Problem running partition GPU (debug)

Primary informations

Username: humeau
Cluster: Baobad

I’m a recent user. On the Baobab server, I can’t run a script on a GPU partition. I wanted to run a debug and the request fails directly.

#!/bin/env bash

#SBATCH --partition=debug-gpu
#SBATCH --time=00:10:00
#SBATCH --output=journal-%j.out
#SBATCH --mem=10000
#SBATCH --gres=gpu:1,VramPerGpu:80GB
#SBATCH --cpus-per-task=12
module load cuDNN/8.6.0.163-CUDA-11.8.0 GCCcore/10.3.0 Python/3.9.5 OpenSSL/1.1.1q
srun python3.9 -m venv ~/gallicorpora_yolov8/.env
echo "Creation virtualenv"
source ~/gallicorpora_yolov8/.env/bin/activate
mkdir $HOME/tmp
TMPDIR=$HOME/tmp pip install comet-ml ultralytics

I’ve got this :

salloc: error: invalid partition specified: debug-gpu
salloc: error: Job submit/allocate failed: Invalid partition name specified

This seems to be a similar problem to this topic: Problem running any job

Thank you in advance for your help.

Hi @Maxime.Humeau

The partition debug-gpu is only present on Yggdrasil.
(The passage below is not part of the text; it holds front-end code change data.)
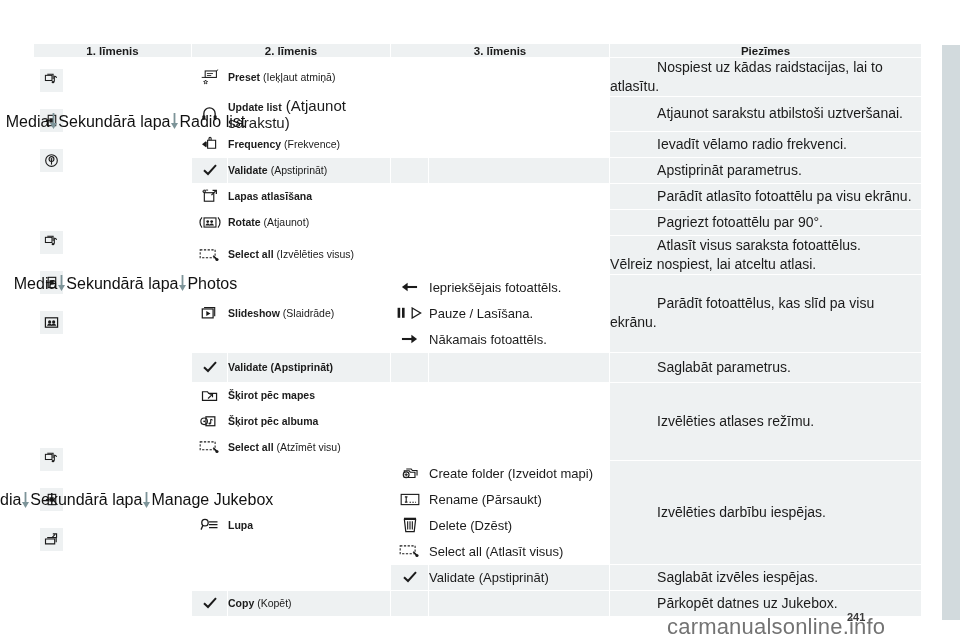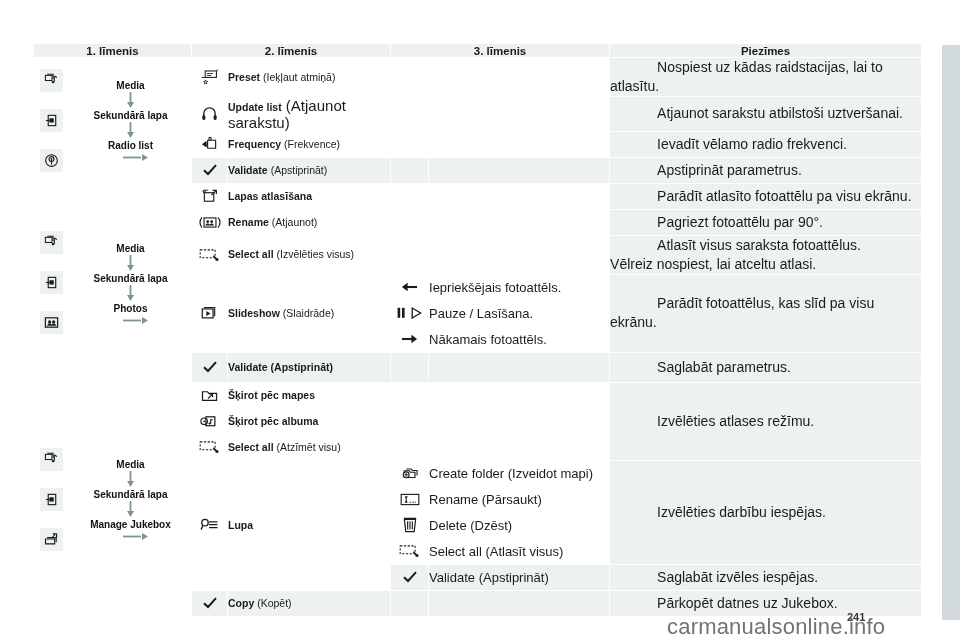--- a/index.html
+++ b/index.html
@@ -92,9 +92,9 @@
 
   
   .flow {
-    display: flex; flex-direction: column;
+    display: flex; flex-direction: row;
     align-items: center; justify-content: center;
-    font-weight: bold; font-size: 10px;
+    font-weight: normal; font-size: 16px;
     color: #111; line-height: 1.1;
     padding: 4px 0 2px 0;
   }

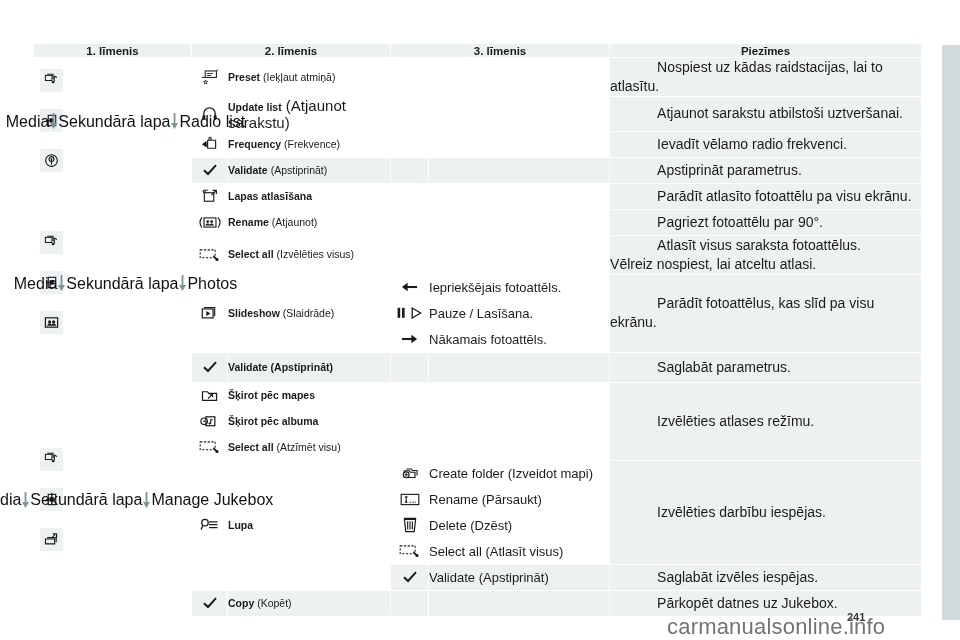--- a/index.html
+++ b/index.html
@@ -363,7 +363,7 @@
         </span>
       </td>
       <td class="c-lvl2 row-h">
-        <span class="lvl2-txt"><span class="strong">Rename</span><span class="reg"> (Atjaunot)</span></span>
+        <span class="lvl2-txt"><span class="strong">Rotate</span><span class="reg"> (Atjaunot)</span></span>
       </td>
       <td class="c-icon3 row-h"></td>
       <td class="c-lvl3 row-h"></td>

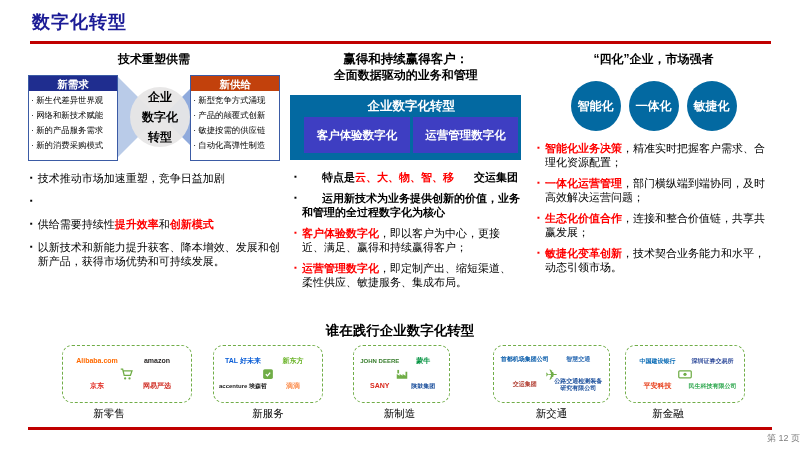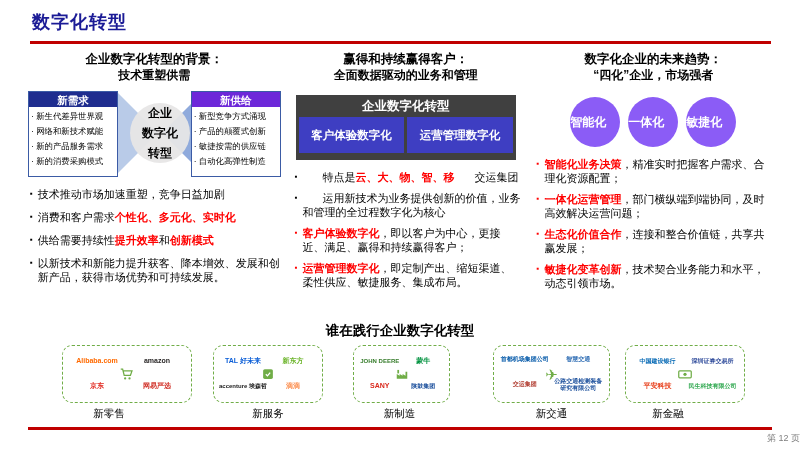--- a/index.html
+++ b/index.html
@@ -72,7 +72,6 @@
 
   <div class="col col1">
     <div class="hdr">
-      <div class="h1">企业数字化转型的背景：</div>
       <div class="h2">技术重塑供需</div>
     </div>
     <div class="diag1">

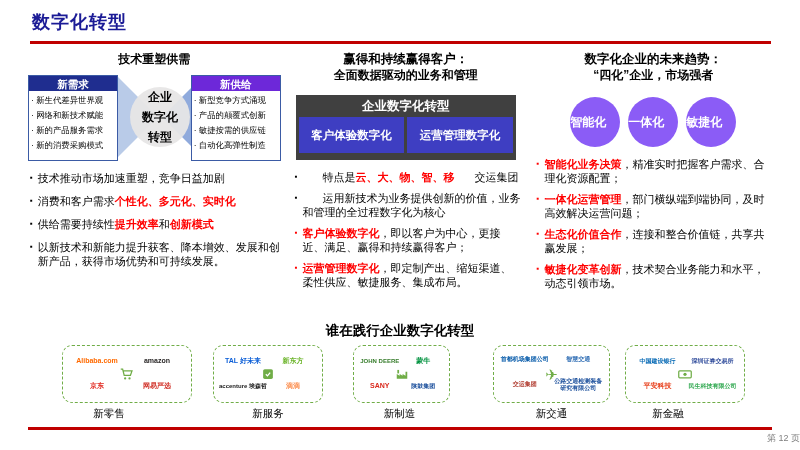--- a/index.html
+++ b/index.html
@@ -158,7 +158,6 @@
 
   <div class="col col3">
     <div class="hdr">
-      <div class="h1">数字化企业的未来趋势：</div>
       <div class="h2">“四化”企业，市场强者</div>
     </div>
     <div class="circles">

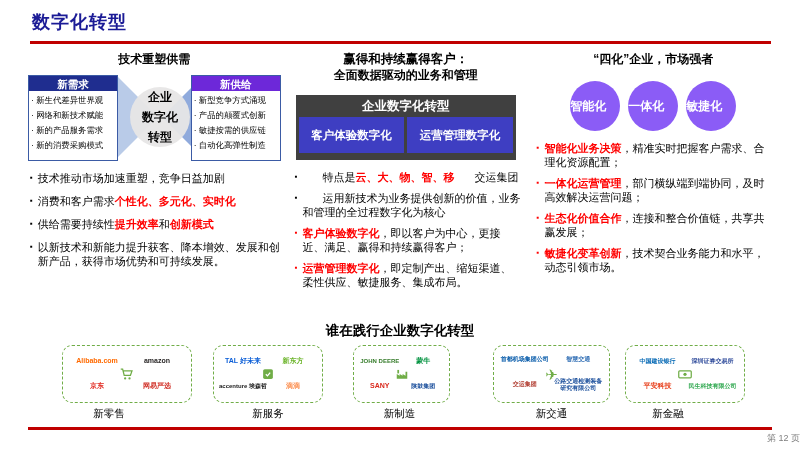--- a/index.html
+++ b/index.html
@@ -23,7 +23,7 @@
   .sbox{position:absolute;top:0;width:88px;height:84px;border:1px solid #3B5BA5;background:#fff;}
   .sbox .bh{height:15px;line-height:17px;text-align:center;color:#fff;font-weight:700;font-size:10.5px;}
   .sbox.demand{left:2px;}  .sbox.demand .bh{background:#1F2D8F;}
-  .sbox.supply{right:2px;} .sbox.supply .bh{background:#6d28d9;}
+  .sbox.supply{right:2px;} .sbox.supply .bh{background:#c2410c;}
   .sbox ul{margin:2px 0 0 2px;padding:0;list-style:none;}
   .sbox li{font-size:8.4px;line-height:15px;white-space:nowrap;}
   .sbox li:before{content:"· ";}

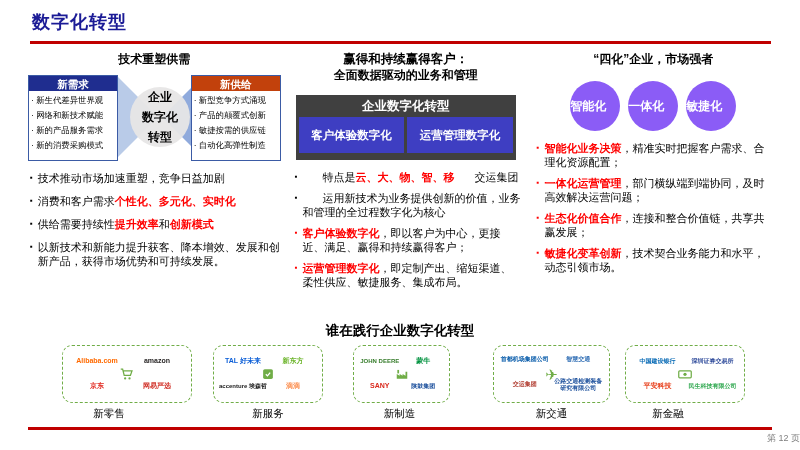--- a/index.html
+++ b/index.html
@@ -39,7 +39,7 @@
   .em{color:#FF0000;font-weight:700;}
   .b{font-weight:400;padding-left:20px;}
   
-  .diag2{margin:12px auto 0 auto;width:214px;background:#404040;padding:0 3px 7px 3px;}
+  .diag2{margin:12px auto 0 auto;width:214px;background:#0369a1;padding:0 3px 7px 14px;}
   .diag2 .dt{color:#fff;font-weight:700;font-size:12.5px;text-align:center;line-height:22px;}
   .diag2 .row{display:flex;gap:3px;}
   .diag2 .cell{flex:1;background:#3E3EC2;color:#fff;font-weight:700;font-size:11.5px;

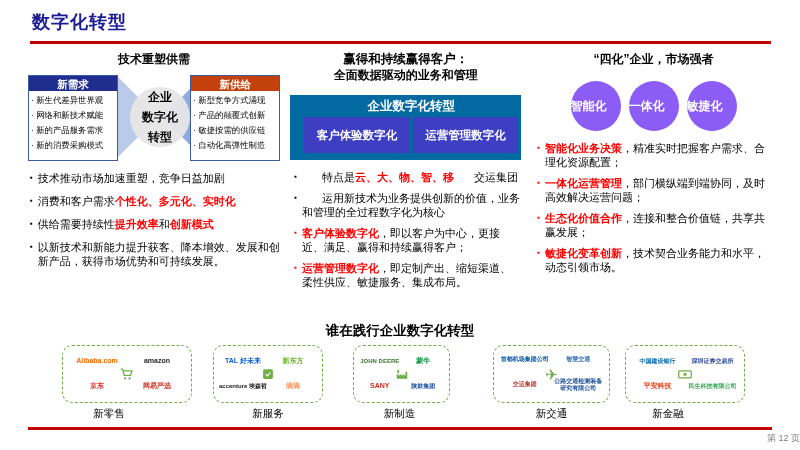--- a/index.html
+++ b/index.html
@@ -46,8 +46,8 @@
                text-align:center;line-height:36px;height:36px;white-space:nowrap;}
   
   .circles{display:flex;justify-content:center;gap:8px;margin-top:14px;}
-  .circle{width:50px;height:50px;border-radius:50%;background:#8b5cf6;color:#fff;
-          font-weight:700;font-size:12px;text-align:left;line-height:50px;}
+  .circle{width:50px;height:50px;border-radius:50%;background:#0369a1;color:#fff;
+          font-weight:700;font-size:12px;text-align:center;line-height:50px;}
   
   .bottom-title{left:0;top:322px;width:800px;text-align:center;font-weight:700;font-size:13.5px;}
   .group-box{top:345px;height:58px;border:1.5px dashed #70AD47;border-radius:10px;background:#fff;

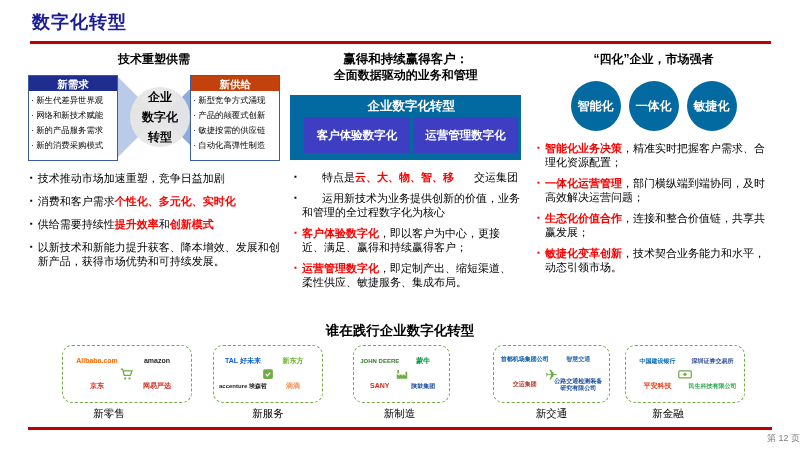--- a/index.html
+++ b/index.html
@@ -37,7 +37,7 @@
   .mk.red{color:#FF0000;}
   .bt{font-size:11px;line-height:14px;}
   .em{color:#FF0000;font-weight:700;}
-  .b{font-weight:400;padding-left:20px;}
+  .b{font-weight:700;padding-left:20px;}
   
   .diag2{margin:12px auto 0 auto;width:214px;background:#0369a1;padding:0 3px 7px 14px;}
   .diag2 .dt{color:#fff;font-weight:700;font-size:12.5px;text-align:center;line-height:22px;}

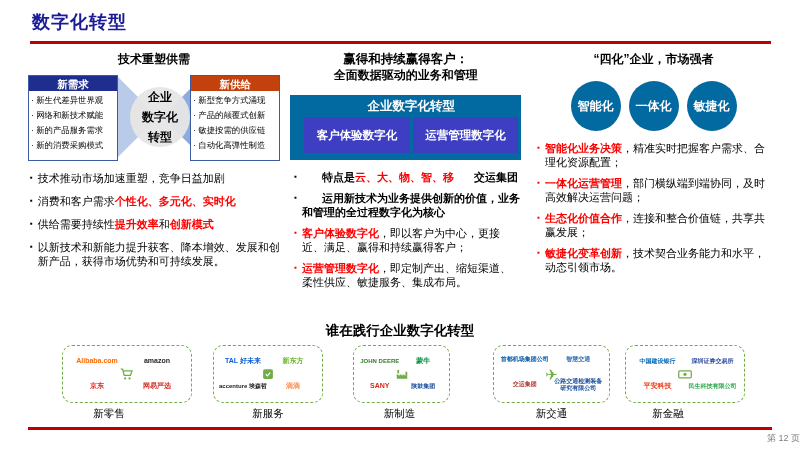--- a/index.html
+++ b/index.html
@@ -111,7 +111,6 @@
       </li>
       <li>
         <span class="mk">▪</span>
-        <span class="bt"><span>消费和客户需求</span><span class="em">个性化、多元化、实时化</span></span>
       </li>
       <li>
         <span class="mk">▪</span>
If you really need to test on Baobab, you can use

#SBATCH --partition=shared-gpu
#SBATCH --gpus=1 
#SBATCH --time=00:15:00

By specifying 15 min and/or 10 for your task, you shouldn’t have to wait too long (depending on partition availability).

edit: We don’t have A100’s on Yggdrasil.

1 Like